> _THE TASK_:
Give the listing again word for word. Leave every image out.
[Opening INPUT section]
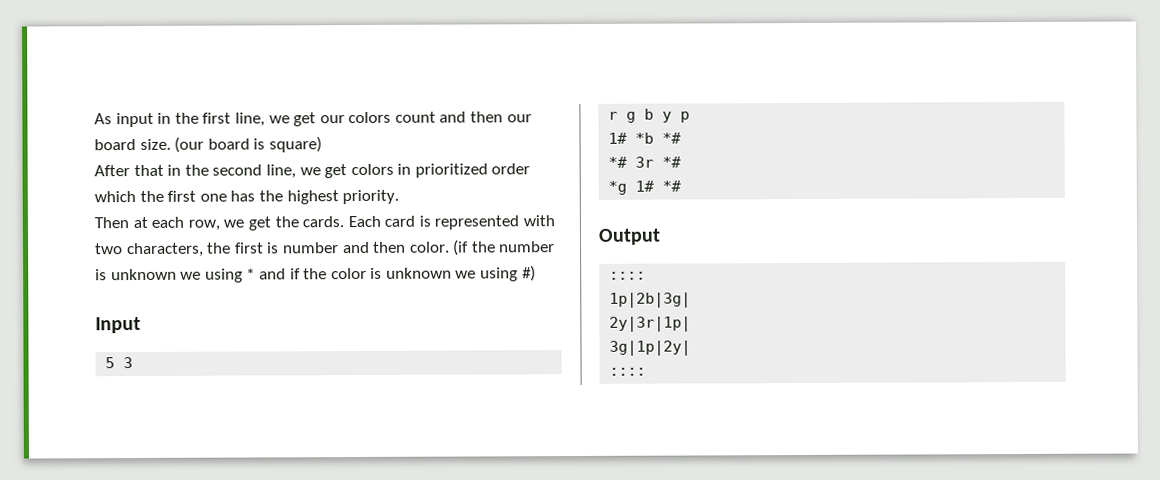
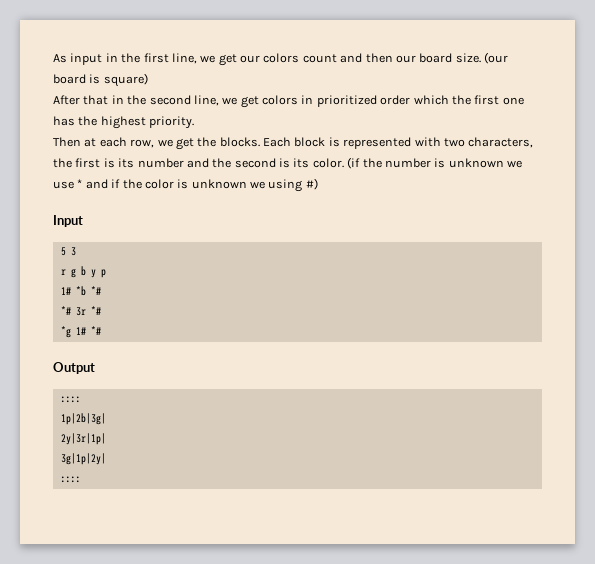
[302,215,416,228] cards. Each card -> [219,137,326,147] blocks. Each block
(280, 248) none -> [118,158,135,168] its
[373,241,407,253] then -> [212,158,310,168] the second is its
[204,268,243,283] using -> [53,181,74,189] use

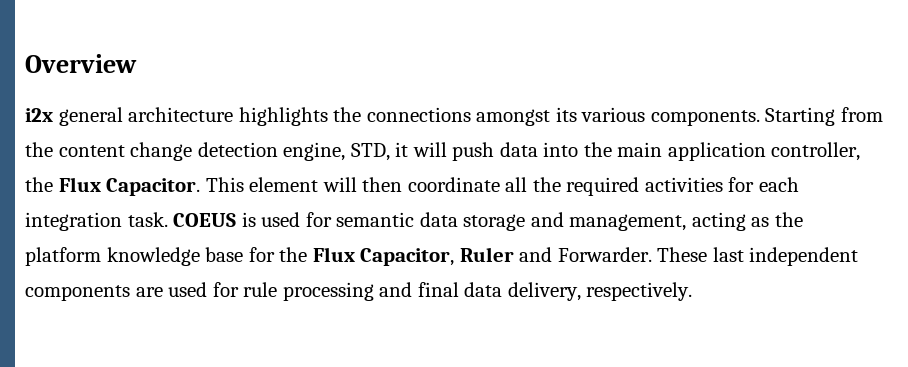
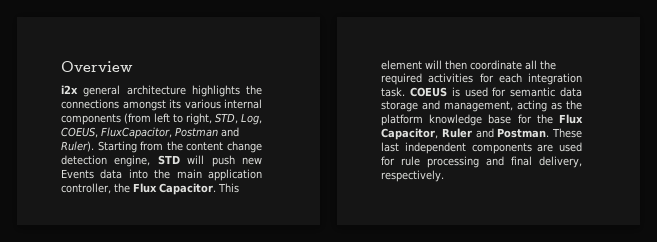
[650,110,760,126] components. -> [224,99,262,109] [61,113,262,125] [61,127,239,139] [61,141,94,152] internal components (from left to right, STD, Log, COEUS, FluxCapacitor, Postman and Ruler).
[350,142,495,161] STD, it will push -> [157,155,262,167] [61,169,94,179] STD will push new Events
[557,247,652,262] Forwarder. -> [497,128,550,138] Postman.
[464,282,503,297] data -> (532, 161) none

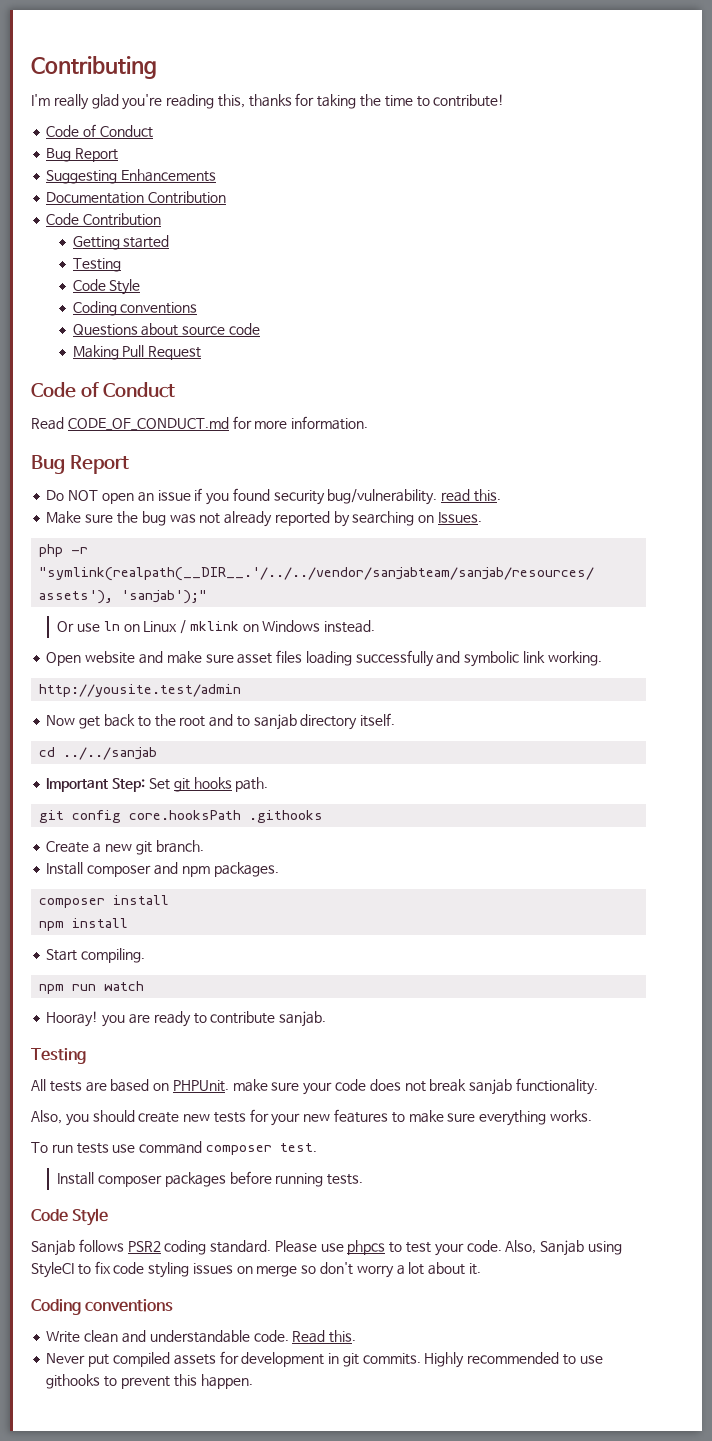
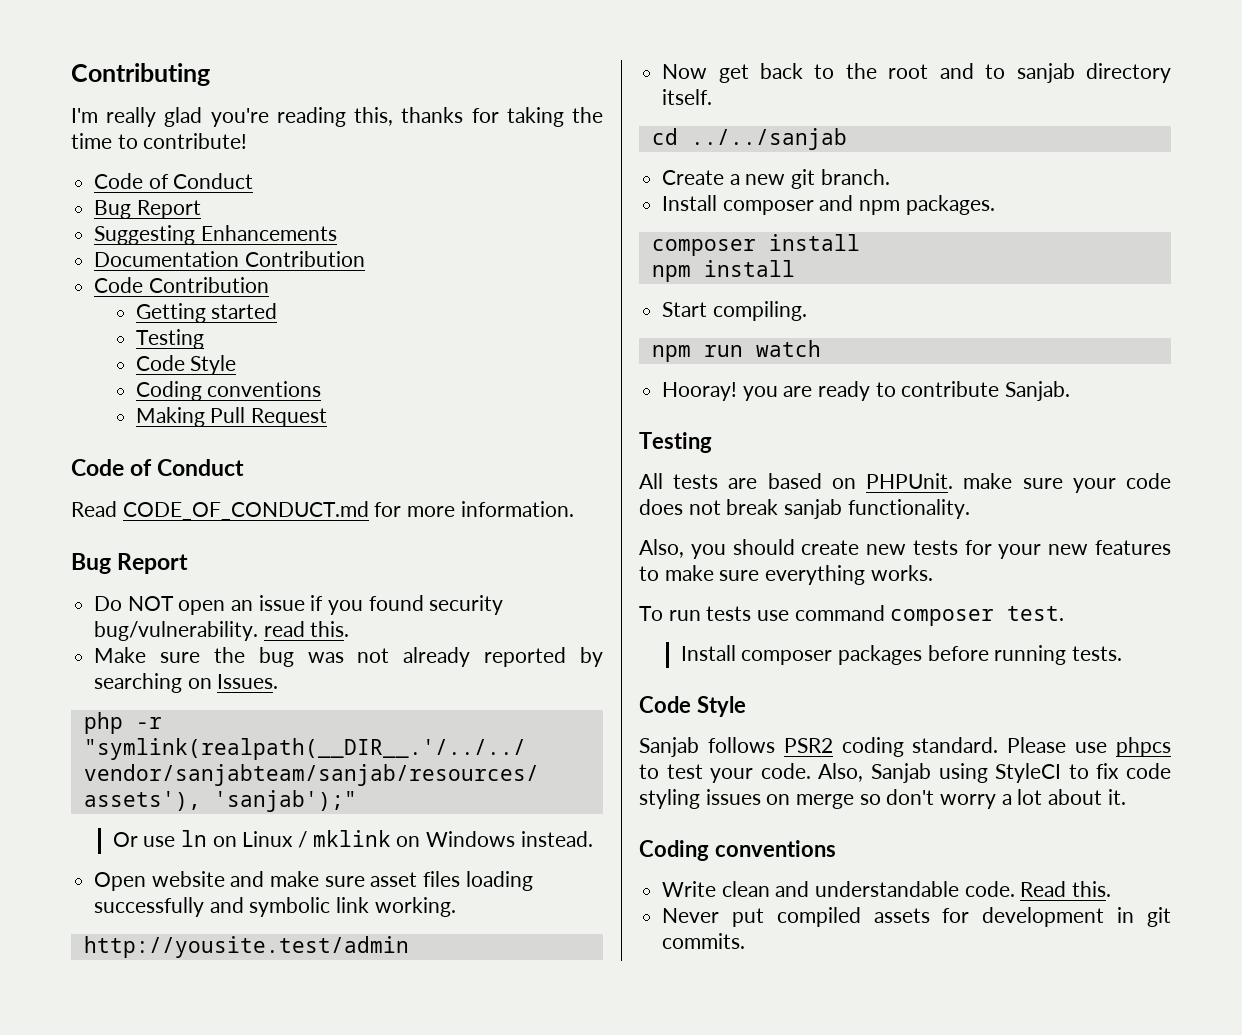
[72,323,260,336] // Questions about source code -> (322, 389) none
[46,777,269,792] [39,810,324,823] // Important Step: Set git hooks path. // git config core.hooksPath .githooks -> (847, 139) none
[279,1011,327,1027] sanjab. -> [1005,381,1071,401] Sanjab.
[424,1352,603,1368] [46,1374,253,1389] Highly recommended to use githooks to prevent this happen. -> (746, 941) none

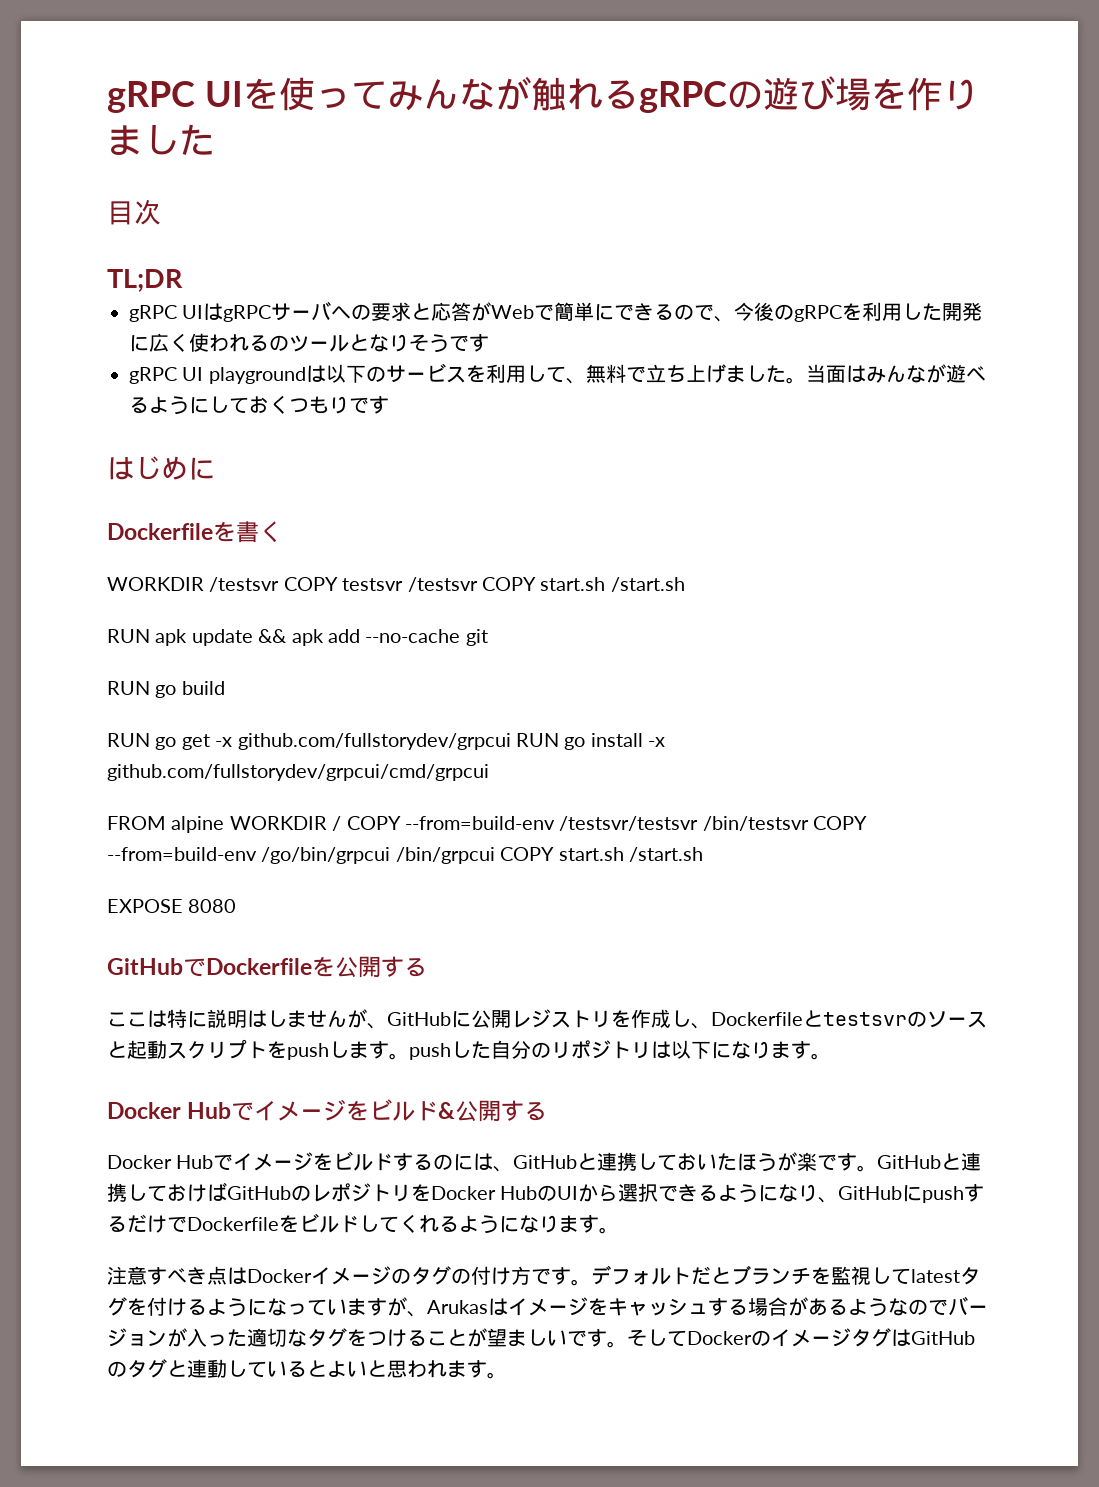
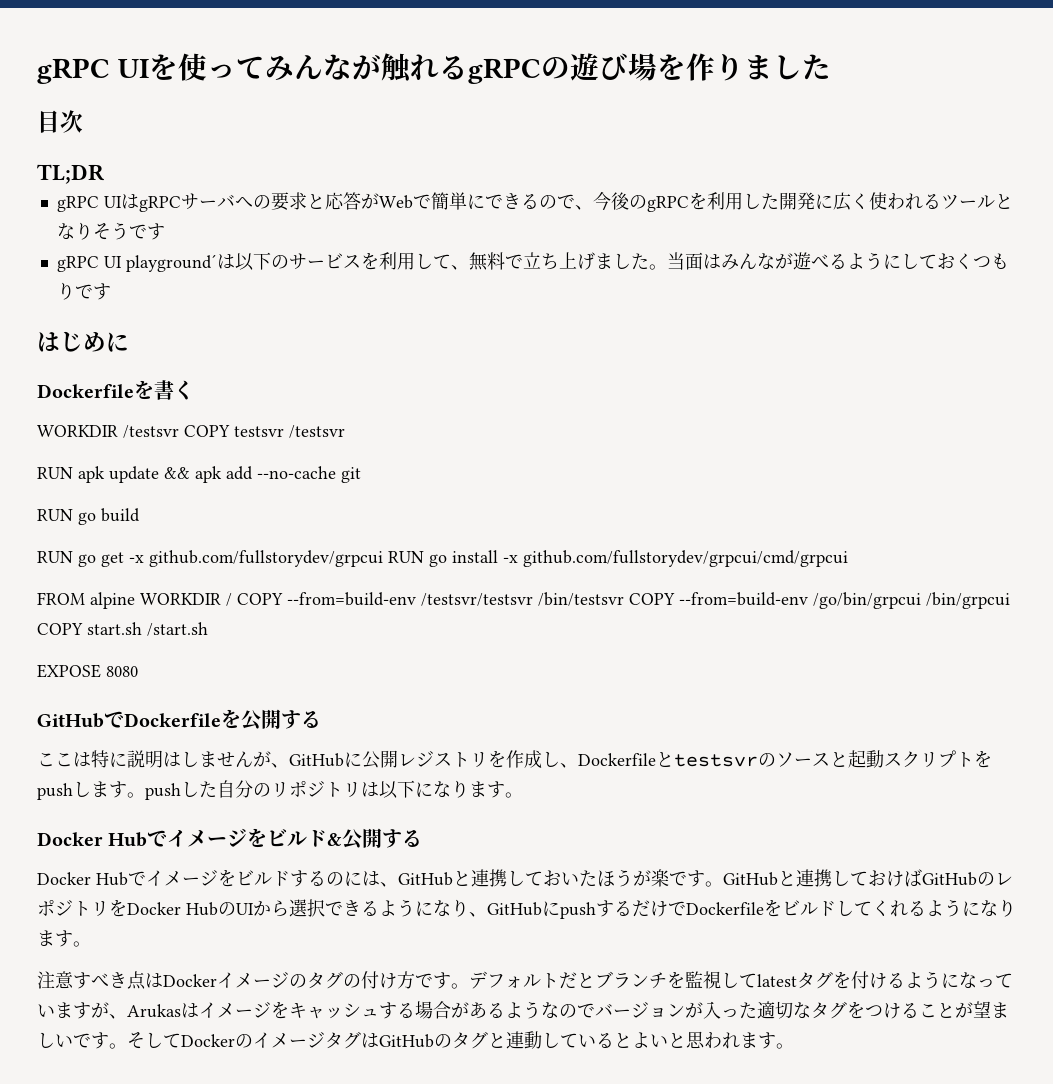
[269,335,289,351] の -> (941, 201) none
[208,367,306,384] playground -> [125,255,217,272] playground´
[482,577,685,592] COPY start.sh /start.sh -> (345, 431) none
[Closing INPUT section]
> _ANSWER BELOW_:
[302,215,416,228] cards. Each card -> [219,137,326,147] blocks. Each block
(280, 248) none -> [118,158,135,168] its
[373,241,407,253] then -> [212,158,310,168] the second is its
[204,268,243,283] using -> [53,181,74,189] use

[650,110,760,126] components. -> [224,99,262,109] [61,113,262,125] [61,127,239,139] [61,141,94,152] internal components (from left to right, STD, Log, COEUS, FluxCapacitor, Postman and Ruler).
[350,142,495,161] STD, it will push -> [157,155,262,167] [61,169,94,179] STD will push new Events
[557,247,652,262] Forwarder. -> [497,128,550,138] Postman.
[464,282,503,297] data -> (532, 161) none

[72,323,260,336] // Questions about source code -> (322, 389) none
[46,777,269,792] [39,810,324,823] // Important Step: Set git hooks path. // git config core.hooksPath .githooks -> (847, 139) none
[279,1011,327,1027] sanjab. -> [1005,381,1071,401] Sanjab.
[424,1352,603,1368] [46,1374,253,1389] Highly recommended to use githooks to prevent this happen. -> (746, 941) none

[269,335,289,351] の -> (941, 201) none
[208,367,306,384] playground -> [125,255,217,272] playground´
[482,577,685,592] COPY start.sh /start.sh -> (345, 431) none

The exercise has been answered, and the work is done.